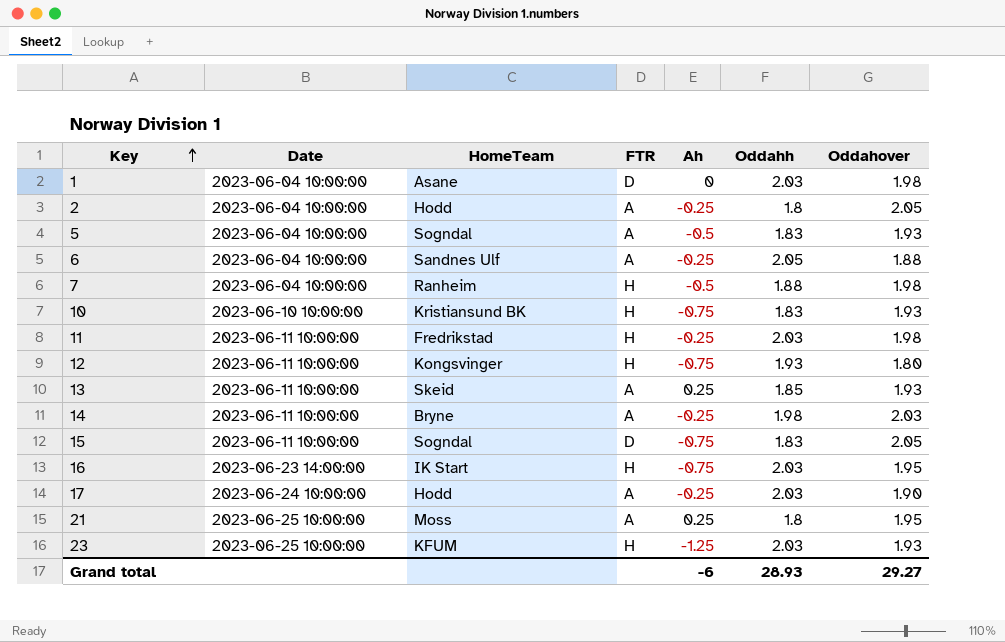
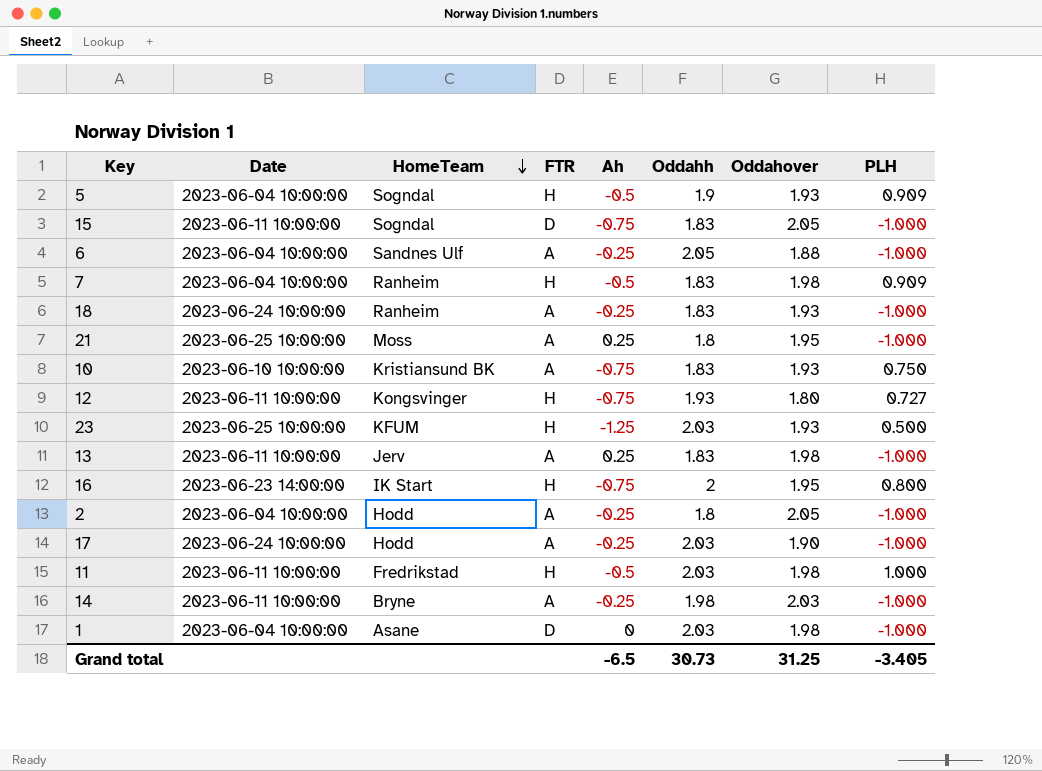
row order: Key ascending -> HomeTeam descending
column PLH | position: none -> 8
5 | FTR: A -> H
5 | Oddahh: 1.83 -> 1.9
7 | Oddahh: 1.88 -> 1.83
row 18: none -> 2023-06-24 10:00:00 | Ranheim | A | -0.25 | 1.83 | 1.93 | -1.000
10 | FTR: H -> A
13 | HomeTeam: Skeid -> Jerv
13 | Oddahh: 1.85 -> 1.83
13 | Oddahover: 1.93 -> 1.98
16 | Oddahh: 2.03 -> 2
11 | Ah: -0.25 -> -0.5
Grand total | Ah: -6 -> -6.5
Grand total | Oddahh: 28.93 -> 30.73
Grand total | Oddahover: 29.27 -> 31.25

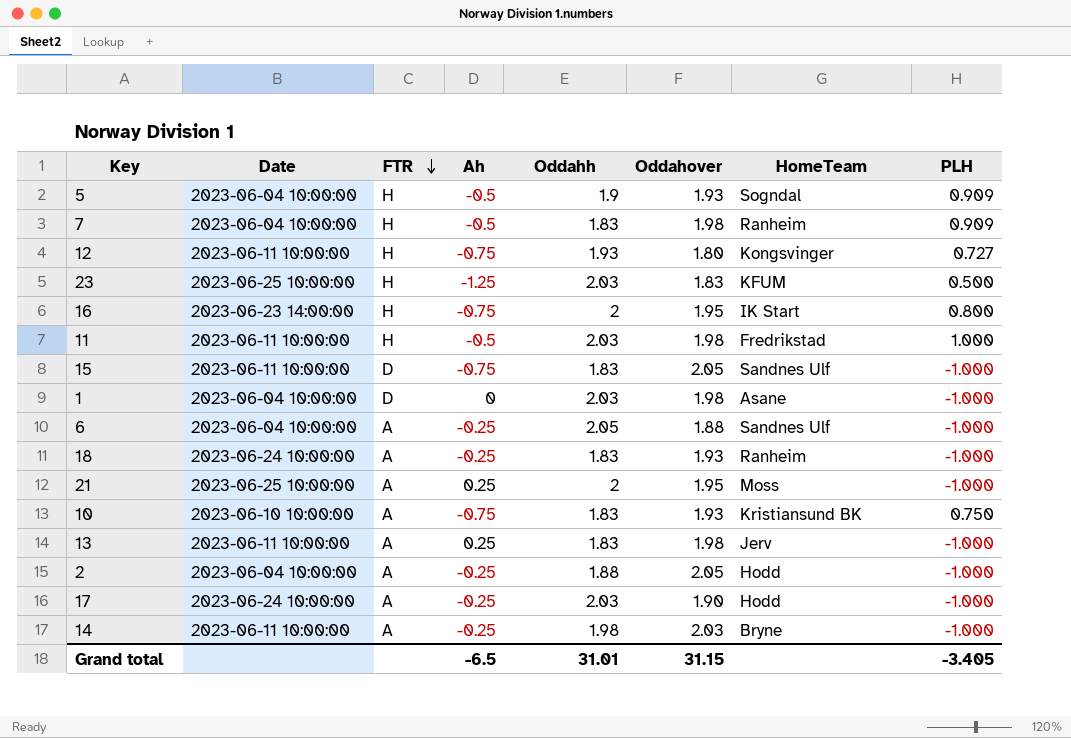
row order: HomeTeam descending -> FTR descending
column HomeTeam | position: 3 -> 7
23 | Oddahover: 1.93 -> 1.83
15 | HomeTeam: Sogndal -> Sandnes Ulf
21 | Oddahh: 1.8 -> 2
2 | Oddahh: 1.8 -> 1.88
Grand total | Oddahh: 30.73 -> 31.01
Grand total | Oddahover: 31.25 -> 31.15

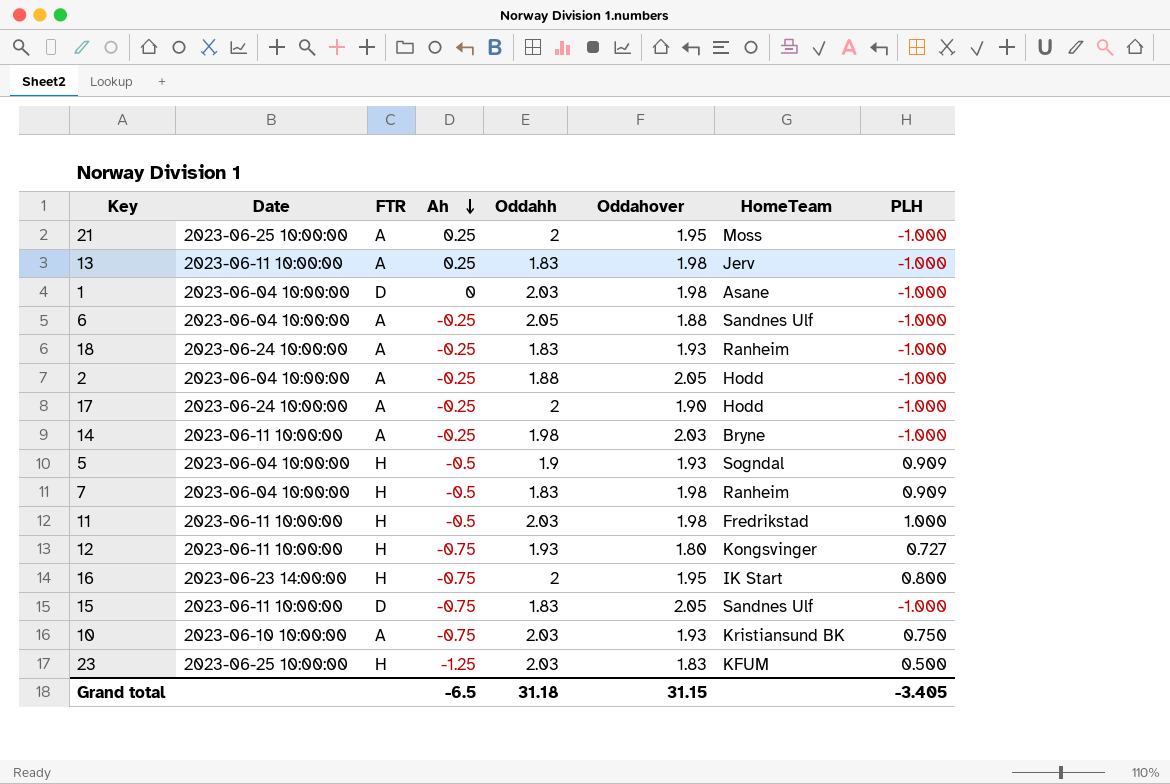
row order: FTR descending -> Ah descending
17 | Oddahh: 2.03 -> 2
10 | Oddahh: 1.83 -> 2.03
Grand total | Oddahh: 31.01 -> 31.18

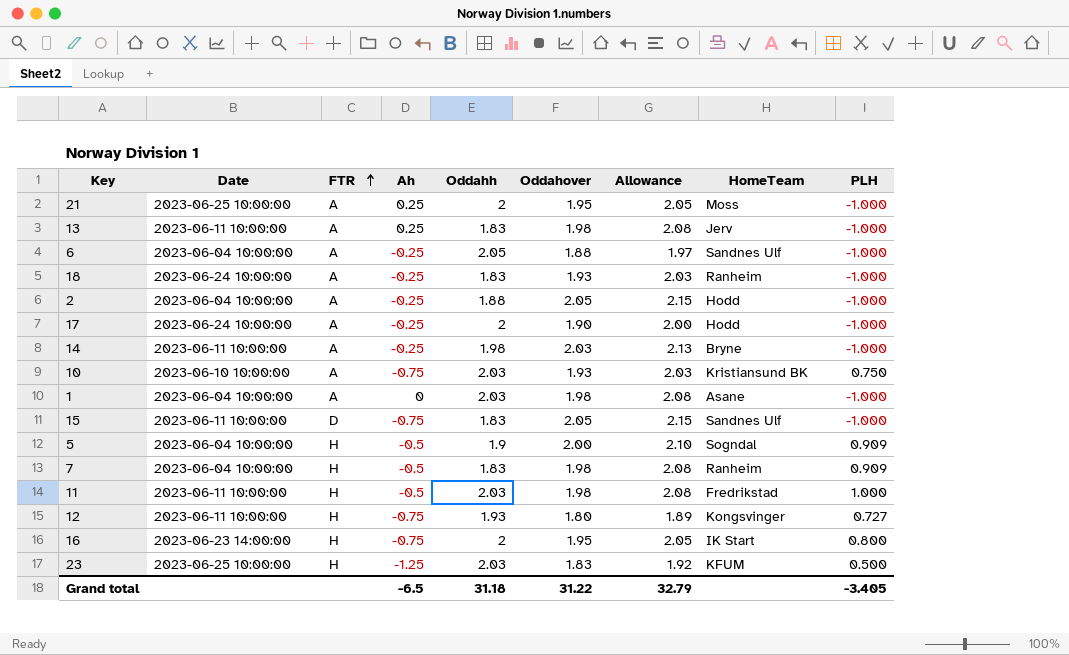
row order: Ah descending -> FTR ascending
column Allowance | formula: none -> [Oddahover] * 1.05
1 | FTR: D -> A
5 | Oddahover: 1.93 -> 2.00
Grand total | Oddahover: 31.15 -> 31.22

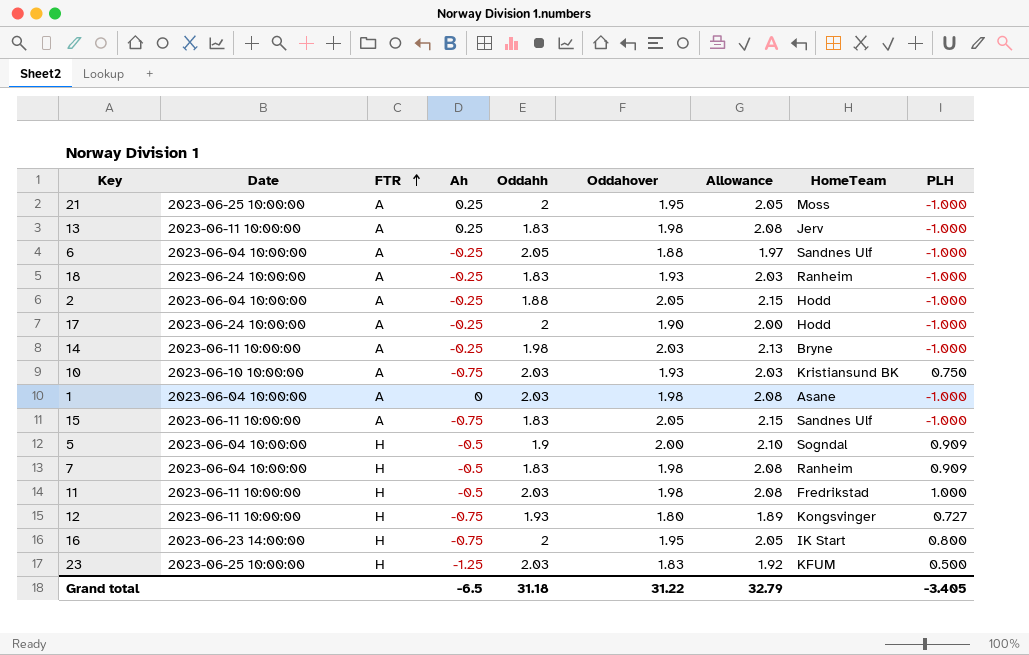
15 | FTR: D -> A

Task to complete: Take the material above from the line containing "10 | FTR: H -> A" up to and including the line containing "2 | Oddahh: 1.8 -> 1.88" and retype it exactly, without any pictures.

Answer space:
10 | FTR: H -> A
13 | HomeTeam: Skeid -> Jerv
13 | Oddahh: 1.85 -> 1.83
13 | Oddahover: 1.93 -> 1.98
16 | Oddahh: 2.03 -> 2
11 | Ah: -0.25 -> -0.5
Grand total | Ah: -6 -> -6.5
Grand total | Oddahh: 28.93 -> 30.73
Grand total | Oddahover: 29.27 -> 31.25

row order: HomeTeam descending -> FTR descending
column HomeTeam | position: 3 -> 7
23 | Oddahover: 1.93 -> 1.83
15 | HomeTeam: Sogndal -> Sandnes Ulf
21 | Oddahh: 1.8 -> 2
2 | Oddahh: 1.8 -> 1.88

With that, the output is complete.